In the last issue, I wrote about how to create a definition. In this series of articles, I will be exploring our journey in the creation of a knowledge base. The next step after a glossary is to expand and built it into an encyclopedia of sorts. Along the way, we will be looking at infrastructure, lifecycle, architecture, and governance. We have discovered some exciting things in our adventures, and I look forward to sharing these nuggets of knowledge with you.

Purpose and Function of the Glossary

The purpose of the glossary is to provide anyone with the definition of any term or data element name, no matter where they are or in whatever software they are using.

In order to provide this capability, the glossary must be ubiquitous--available from anywhere in the organization, at any time and always accessible by everyone. It should be easy to use, and require as few keystrokes as possible. It should also be able to be modified by not just the Subject Matter Experts (SME's) but also by anyone in the company.

Our portal is the perfect place for the glossary to reside, because it is available from anywhere in the company. It comes up when you click the Internet Explorer icon in the tray.

"Governance Lite"

If anyone is allowed to create or update an entry, some control is needed to reconcile terms cross-functionally, with other groups in the organization who may have a different usage of a term. This creates the need for governance.

We have all experienced data dictionary initiatives that have been burdened with too much governance. The governance gets in the way of flexibility: The business needs to be able to change the definition when the business itself changes. The resulting situation involves definitions which may have been correct at one point in time, but as things change, they never are in synch with the business as time goes on because it takes an Act of Congress to change the dictionary. We have therefore created what we call "Governance Lite" in order to create a flexible structure to accommodate both the need for governance and the need to keep constantly in synch with the business.

Governance Lite works as follows: Anyone in the organization can create a Business Term entry in the glossary. When a new term is created, it has a state of "Candidate". Anyone can see all candidate terms, and the state will be shown to users of the Glossary.

We have a "Terms Team" whose job it is to rationalize and normalize terms. The Terms Team is electronically notified when a new term is entered into the glossary. The team then researches the term with other terms already in the glossary and makes sure there are no conflicts.
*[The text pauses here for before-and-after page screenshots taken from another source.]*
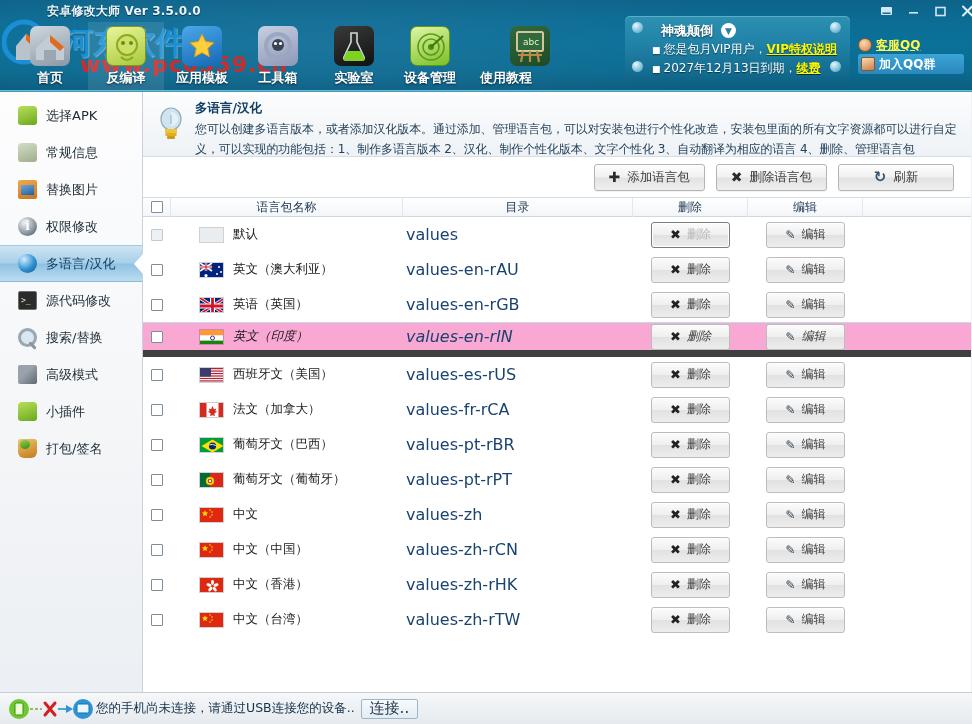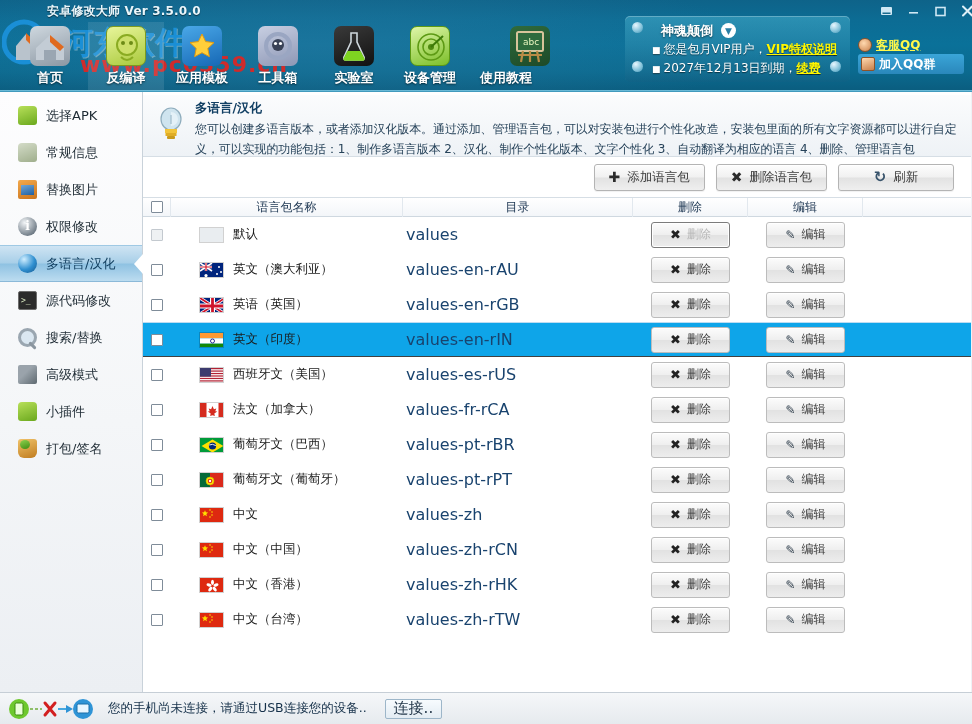--- a/index.html
+++ b/index.html
@@ -219,7 +219,7 @@
 
   .rows{ height:451px; overflow:hidden; }
   .row{ height:35px; display:flex; align-items:center; }
-  .row.sel{ background:#0ea5e9; border-top:1px solid #bcdcf2; border-bottom:1px solid #404040; }
+  .row.sel{ background:#f9a8d4; border-top:1px solid #bcdcf2; border-bottom:7px solid #404040;font-style:italic; }
   .c-cb{ width:28px; display:flex; justify-content:center; align-items:center; }
   .c-name{ width:232px; display:flex; align-items:center; gap:9px; padding-left:28px; }
   .c-dir{ width:230px; font-size:16px; color:#19436e; padding-left:3px; }

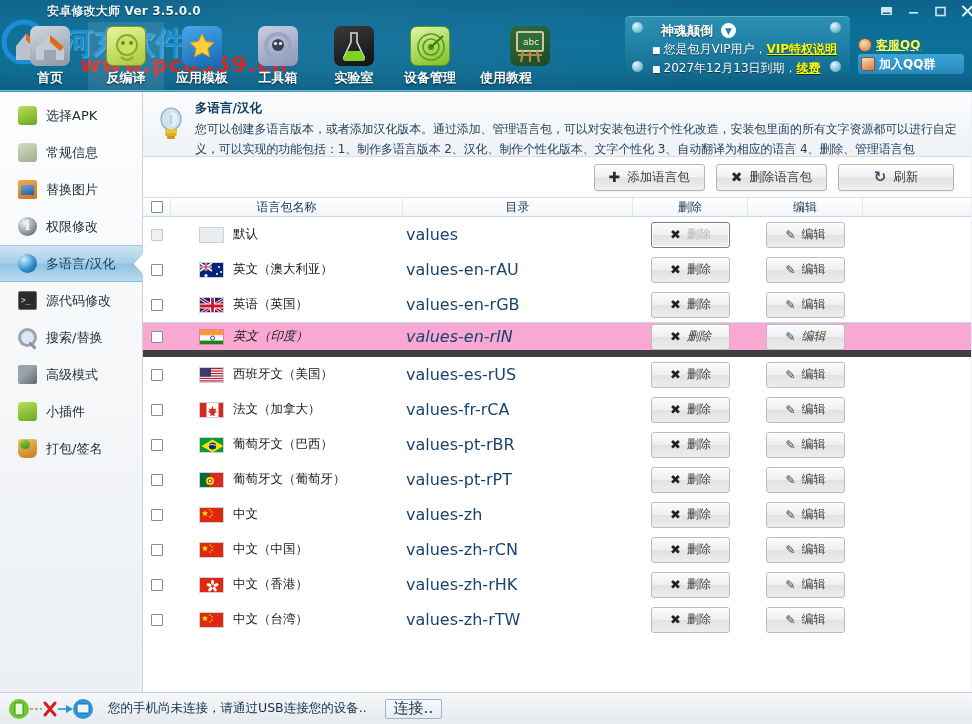--- a/index.html
+++ b/index.html
@@ -249,7 +249,7 @@
     position:absolute; left:0; top:692px; width:972px; height:32px;
     background:linear-gradient(180deg,#f5f7f9,#e6eaee);
     border-top:1px solid #c6ced6;
-    display:flex; align-items:center; padding-left:6px; gap:12px;
+    display:flex; align-items:center; padding-left:6px; gap:0;
   }
   .conn-ico{ width:90px; height:22px; position:relative; flex:0 0 90px; }
   .status-text{ font-size:12.5px; color:#16314a; }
The team makes sure the wording of the definition is accurate, and that the definition follows the format mentioned in my previous article. Sometimes this work may require researching reference documents, and/or contacting line of business SMEs directly. When the definition has been successfully researched, then its state is changed to "Authorized".

The business is alerted to its use of a Candidate term, since the term is displayed in the glossary along with its state. The business should take steps to clarify the meaning of Candidate terms whenever they are used, since it is possible that a candidate can have more than one meaning.

"Wiki" Updating

"Wikipedia" is an open source encyclopedia on the internet. What's cool about it is it's the "People's encyclopedia": anyone can update an existing entry or add a new one. In this way, everyone can participate in it and in a real sense, "own" it. On the downside, it can be very chaotic, because it lacks governance. We are trying to strike a balance and enable everyone to feel like they can contribute, and therefore only apply minimal governance. Where it gets interesting is when someone wants to update an existing entry; especially someone else's entry. This is when the governance is really needed.

How We are "Faking" Wiki

Our portal software has two types of development: Custom and straight out of the box. When you use the latter, you can implement stuff very quickly. The tradeoff is you cannot do any custom development. Since we wanted to launch our glossary quickly, we wanted to use the straight out of the box software. We had to then get creative in how we implemented it. Since the "plain vanilla" implementation does not offer versioning, we decided that every time someone wanted to edit an existing term, they can click the "edit" button (even on a term submitted by someone else) and they would be allowed to edit it. The system would create a new term under the scenes, using a database trigger. So if they are editing an Authorized term, the dictionary would essentially have both: the older version, which is the Authorized one, and the proposed new one, which would be a Candidate. The "new" one would contain the edited version of the definition. So what we are doing is not a true wiki because we need the entries for both before and after in order to apply governance and resolve conflicts.

Resolving Conflict

Suppose a business term has been entered more than once in the glossary, with two different meanings. There are several ways this can be resolved:

  1. Add a modifier to the term to create a new term: there may be a general definition of customer, but Marketing uses the term differently so you can have a "Marketing Customer."
  2. In semantics, there is a notion of "word sense": A different "sense" of the word. For example, the word "Mole" has different meanings, such as:
  • a small furry mammal,
  • an indentation in the skin,
  • or a spy.

In our glossary, we will be using what I call "enumerated definitions", meaning a term will have numbered definitions. We have not decided whether the order of the definitions will reflect the most to least commonly used definition. I think for now it will be a "first in" type queue: The first definition received will be the first shown. Therefore, every term will have only one "Authorized" entry.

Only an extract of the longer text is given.